Neste estado frágil, começa a pensar que seria realizando algum feito significativo que poderia recuperar o sentido das coisas. Sua tese é que agindo no mundo é que o homem recupera a fé.

E é por um acaso que encontra os personagens perfeitos em quem mirar seus anseios insatisfeitos de realização.

Trata-se dos três astronautas norte-americanos que haviam acabado de pisar pela primeira vez em solo lunar. Assim, de repente, eles se tornam o ideal de eu de Philip.

Neles, o príncipe projeta todos os seus anseios não atendidos pela realidade. Desejo de liberdade e de aventura, de uma vida emocionante e de autoafirmação; tudo isso se torna, para ele, o pote de ouro atrás do arco-íris.

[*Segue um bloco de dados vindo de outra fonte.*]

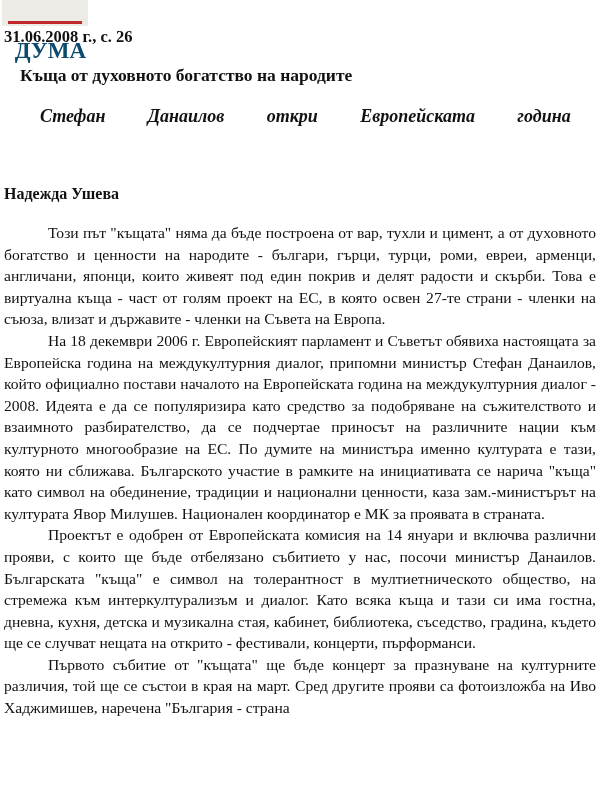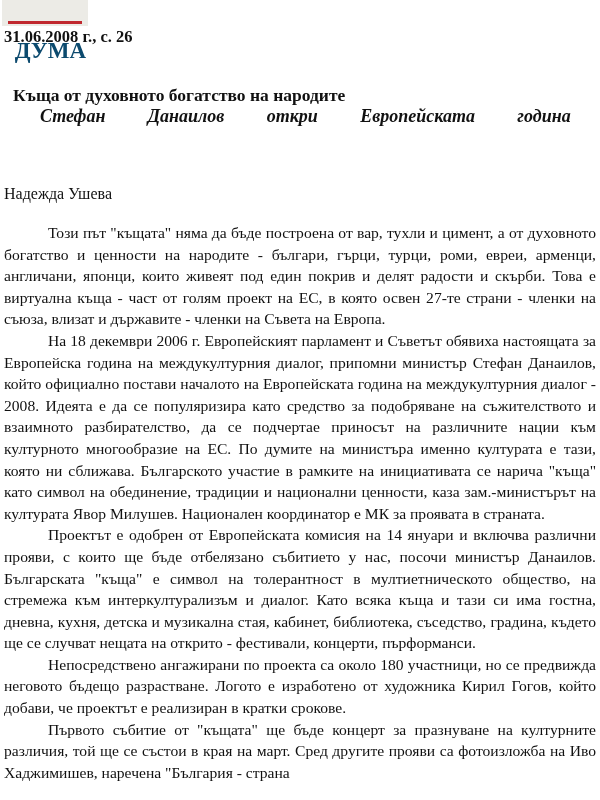"Къща от духовното богатство на" .title { left: 13px -> 20px; margin-top: 20px -> none }
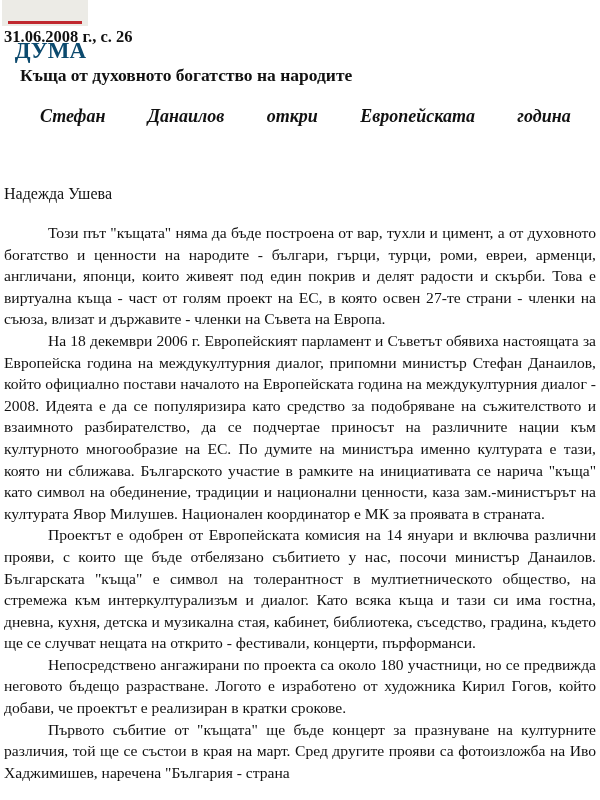"Надежда Ушева" .author { font-weight: normal -> bold }
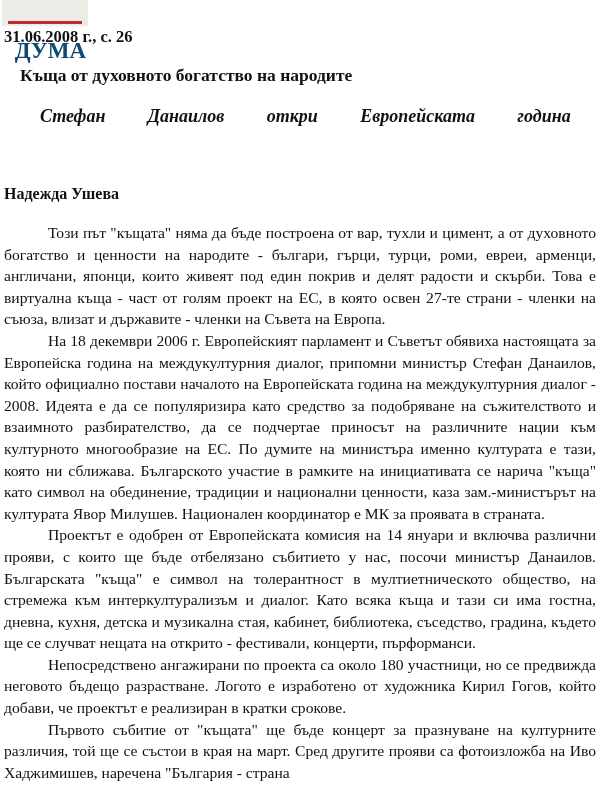"Непосредствено ангажирани по проекта са" p { html: <p>Непосредствено ангажирани по проекта са около 180 участници, но се предвижда неговото бъдещо разрастване. Логото е изработено от художника Кирил Гогов, който добави, че проектът е реализиран в кратки срокове.</p> -> none }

Mas Philip era um homem esperto e sensível. Além disso, tinha a seu favor uma subjetividade construída na solidez não metafísica da tradição inglesa. Por isso, não tardará a se desfazer da ilusão. E para isso bastará um encontro presencial.

Mas antes disso, é comovente ver como o príncipe se prepara para o encontro com seus mitos. Na verdade, o que ele quer saber é se estes três rapazes encontraram respostas satisfatórias sobre o sentido da vida quando avistaram, da Lua, o nosso lindo planeta azul.

No encontro ele não demora a perceber que nenhuma reflexão existencial foi feita por eles. Na verdade, nota que estes jovens são bastante tolos e medianos e se irrita por eles terem desperdiçado a chance de evoluírem com esta experiência única.

Para um psicanalista, pode ficar evidente que os astronautas se defenderam da experiência estética com manobras obsessivas. Ao serem indagados sobre o que aprenderam com a experiência respondem de modo pobre que estavam tão cansados e tinham tantos protocolos a seguir que não puderam pensar em nada.

Philip fica com raiva. Provavelmente pensa que reflexões maravilhosas ele próprio poderia ter feito se tivesse sido tido a chance de ir à Lua, com sua maturidade e capacidade de pensamento profundo.

E é neste momento, em que se compara com os seus mitos, de perto tão ordinários, que eu tenho a impressão que ele volta a sentir amor e respeito por si mesmo. E assim encontra a porta de saída para sua crise.

Talvez ele tenha se dado conta naquele instante que ter uma personalidade profunda e não superficial é uma grande sorte na vida. E que seria uma grande tolice se comparar e invejar a vida de outras pessoas, sobretudo daquelas que ainda têm ainda tanto a aprender.

Podemos pensar que Philip e os astronautas representam dois estados de mente potenciais em nós, embora qualitativamente muito distintos entre si; o primeiro representando a experiência da interioridade e os segundos da exterioridade.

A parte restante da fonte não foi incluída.